§ What you will do
What are the lines from the one containing "Liberation Serif, serif" through the last line of the records below? Return them exactly, leaving out pictures.

Stored records:
***
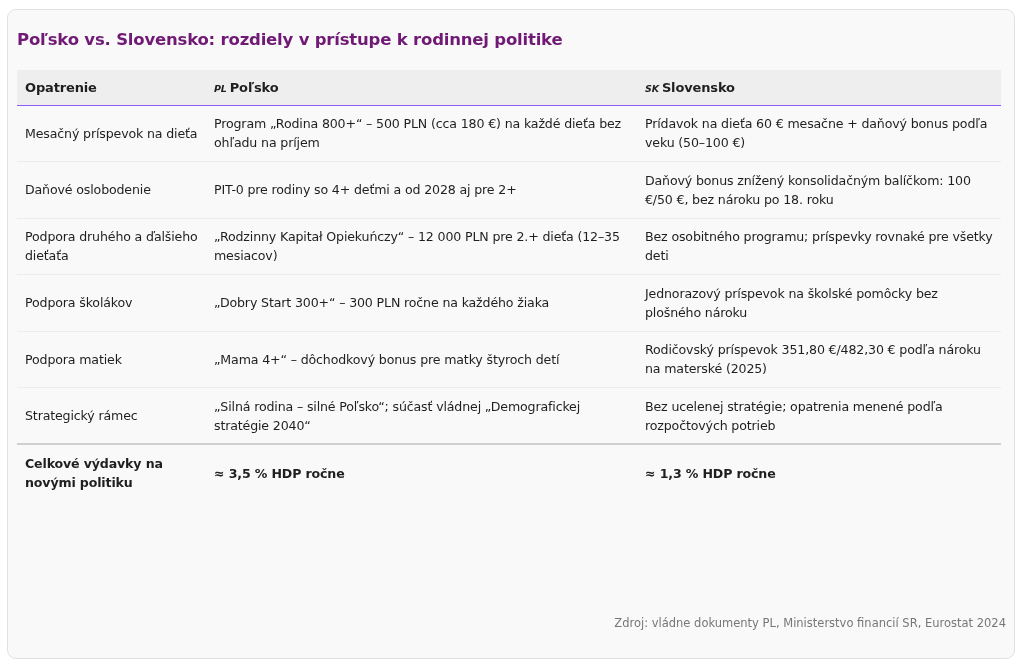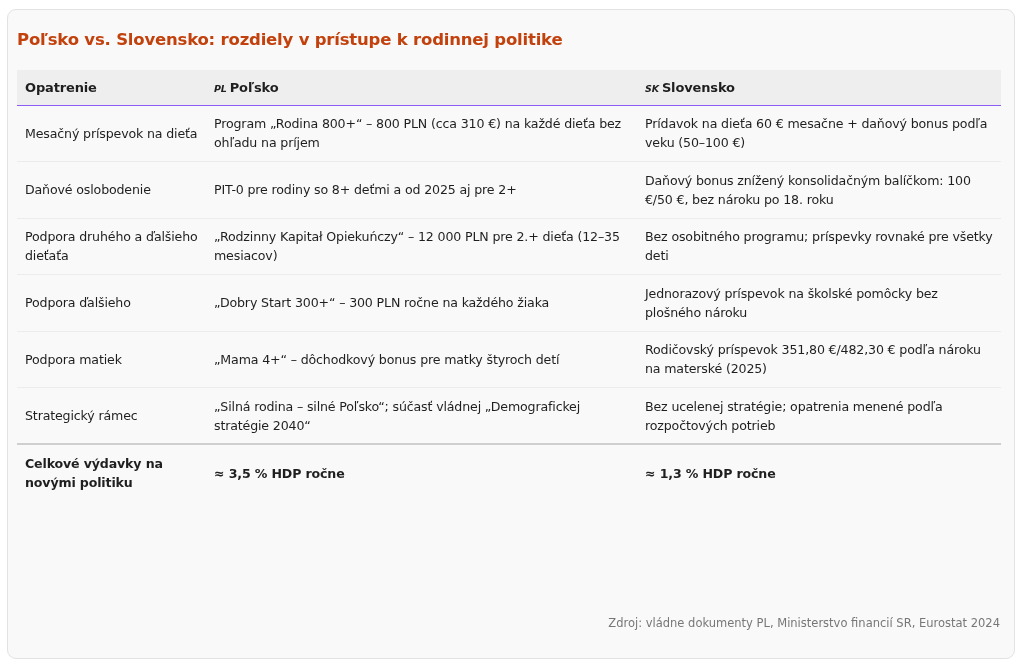"Poľsko vs. Slovensko: rozdiely v" .title { color: #c2410c -> #701a75 }
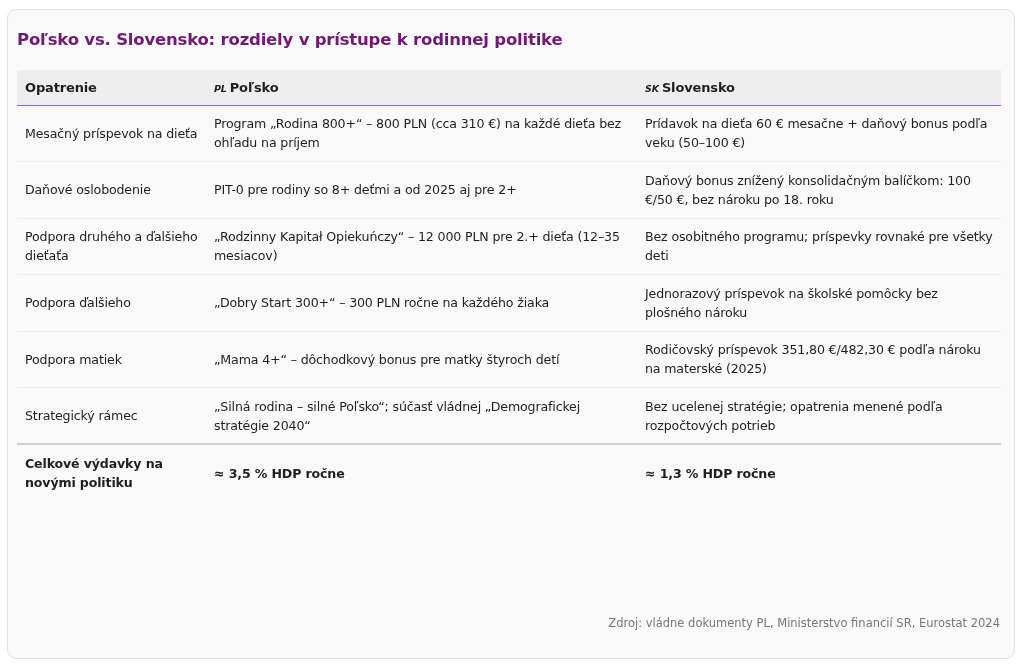"Program „Rodina 800+“ – 800" td { text: 800 PLN (cca 310 -> 500 PLN (cca 180 }
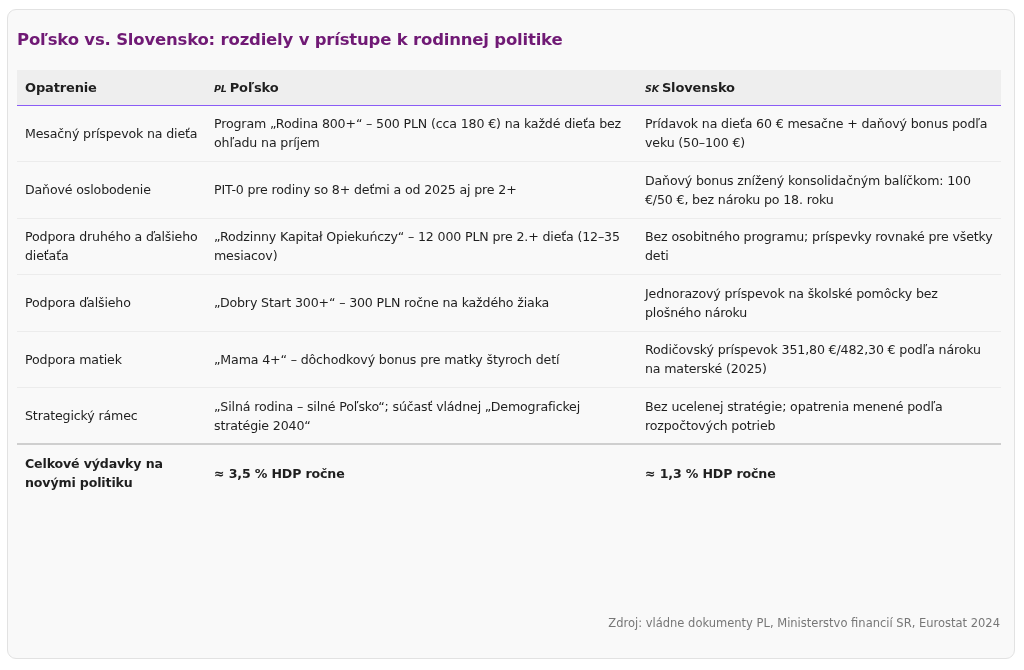"PIT-0 pre rodiny so 8+" td { text: 8+ deťmi a od 2025 -> 4+ deťmi a od 2028 }
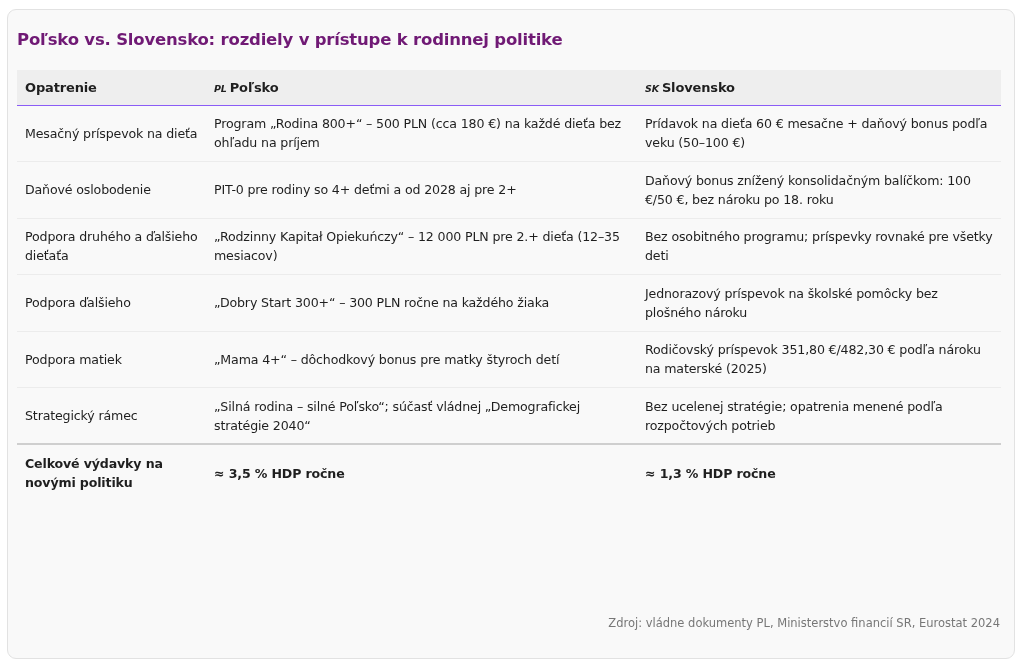"Podpora ďalšieho" td { text: ďalšieho -> školákov }
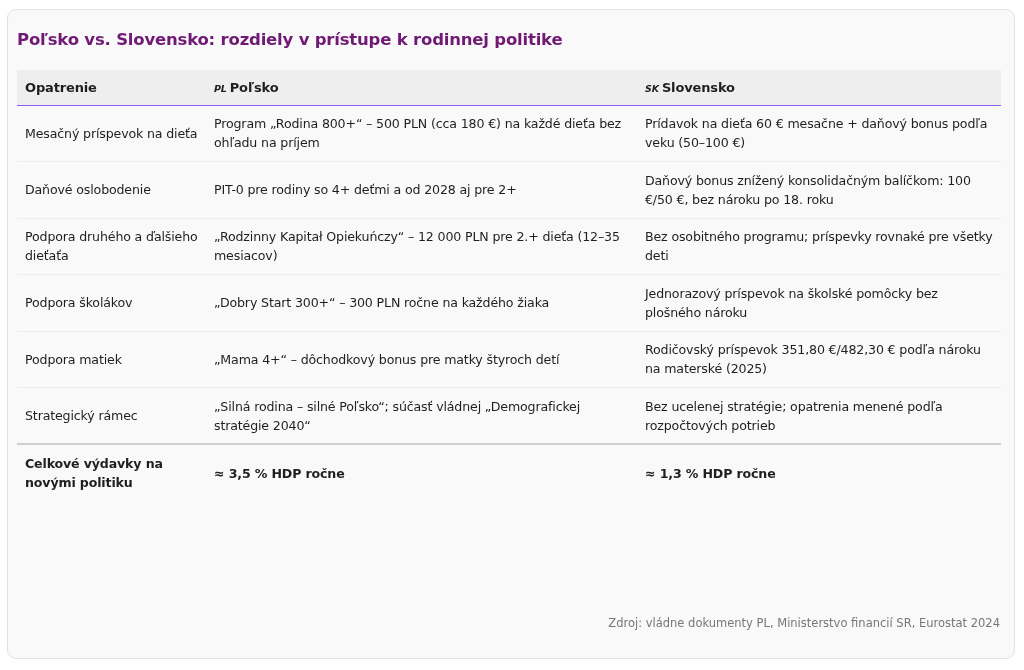"Zdroj: vládne dokumenty PL, Ministerstvo" .source { right: 14px -> 8px }
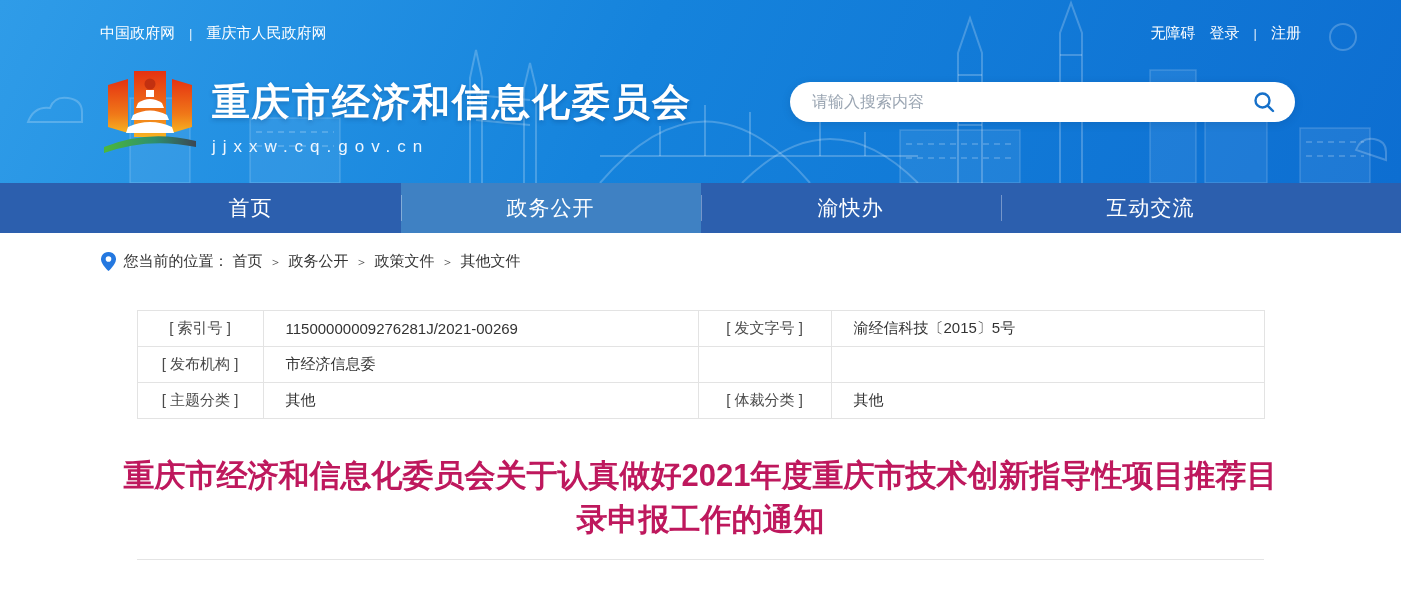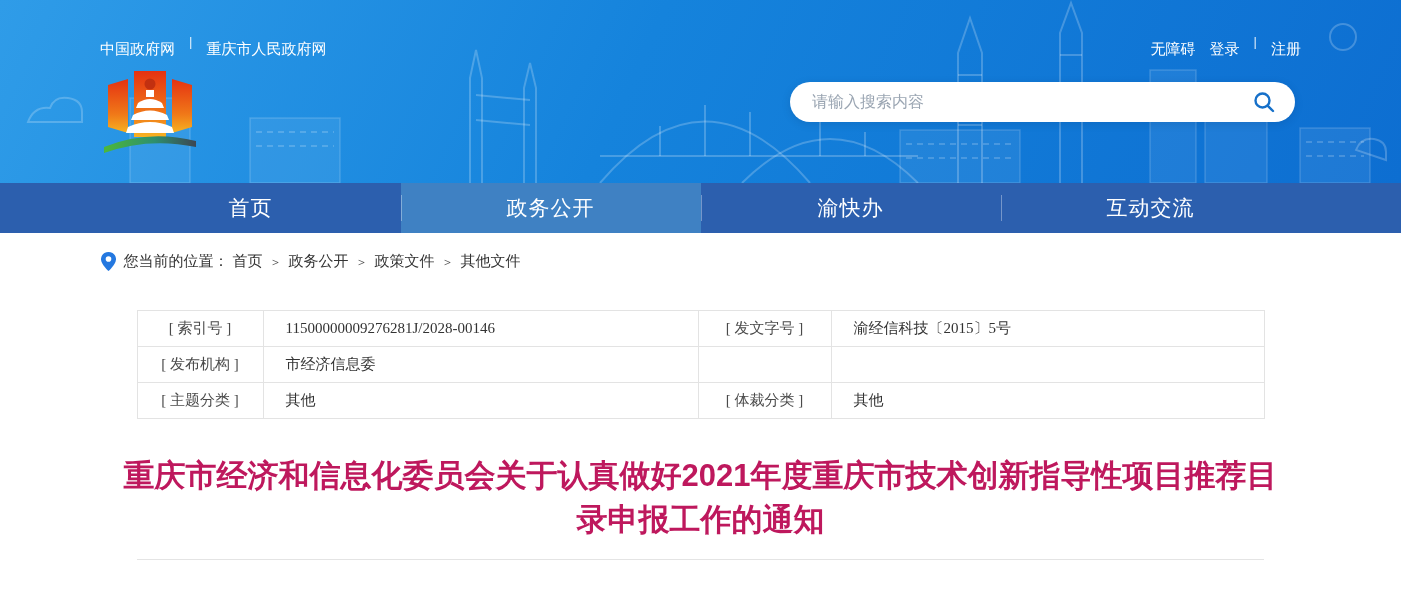"中国政府网" .topbar a { margin-top: 16px -> none }
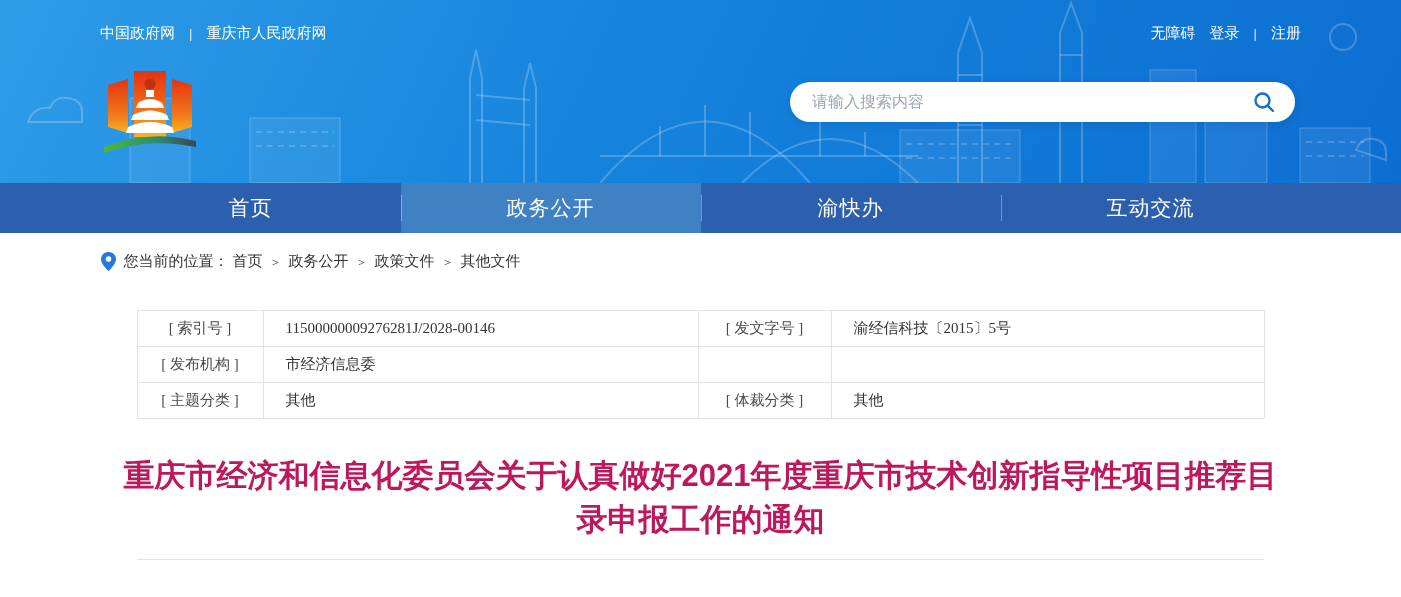"重庆市经济和信息化委员会" div.brand-text { html: none -> <div> <div>重庆市经济和信息化委员会</div> <div>jjxxw.cq.gov.cn</div> </div> }
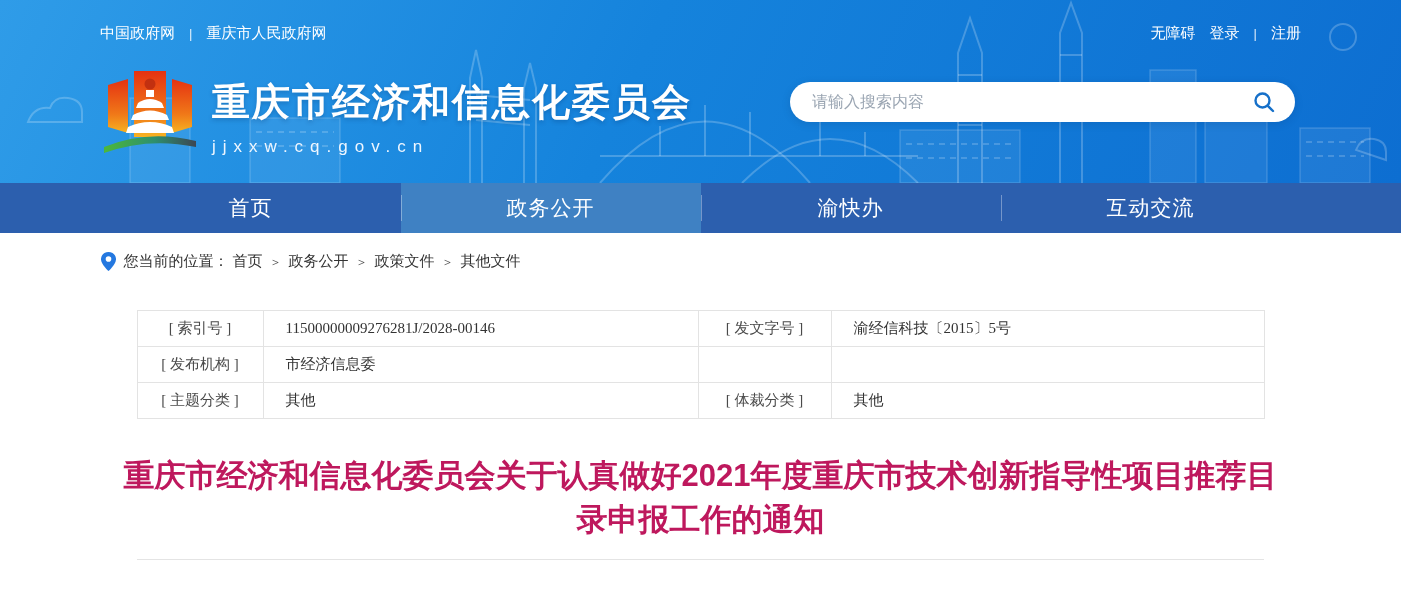"[ 索引号 ]" .meta-table { font-family: Liberation Serif, serif -> none }
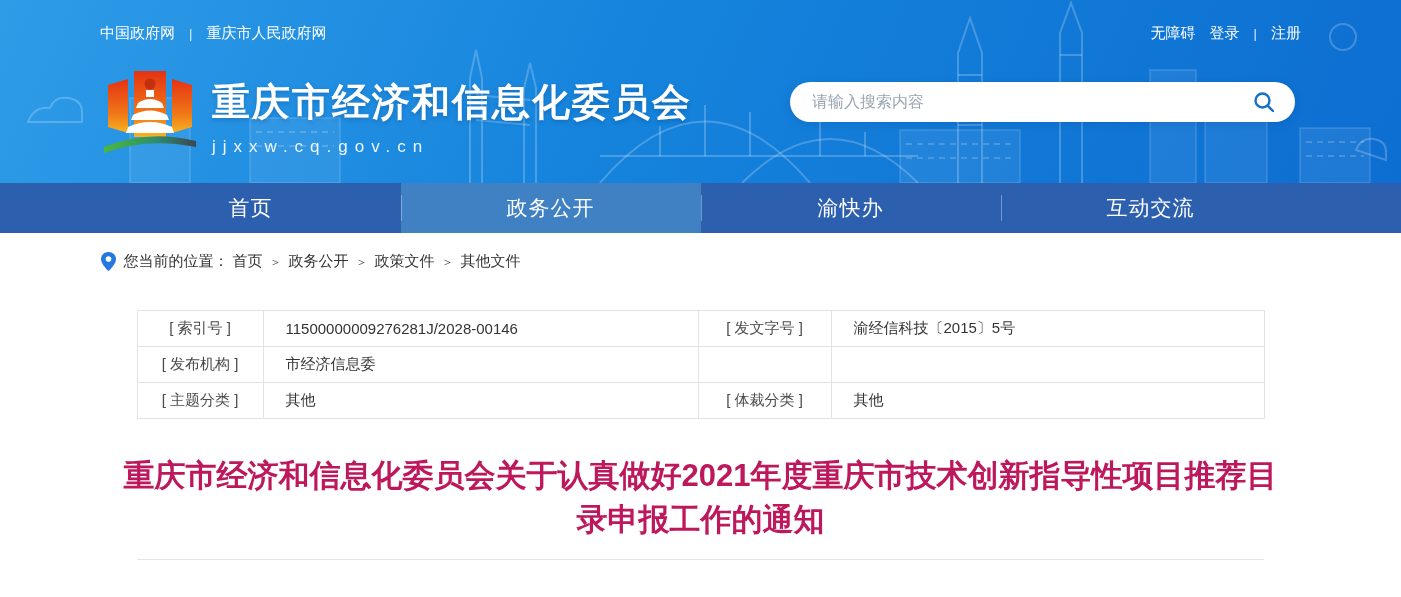"11500000009276281J/2028-00146" td.val { text: 11500000009276281J/2028-00146 -> 11500000009276281J/2021-00269 }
***
§ Output of the exercise
"[ 索引号 ]" .meta-table { font-family: Liberation Serif, serif -> none }
"11500000009276281J/2028-00146" td.val { text: 11500000009276281J/2028-00146 -> 11500000009276281J/2021-00269 }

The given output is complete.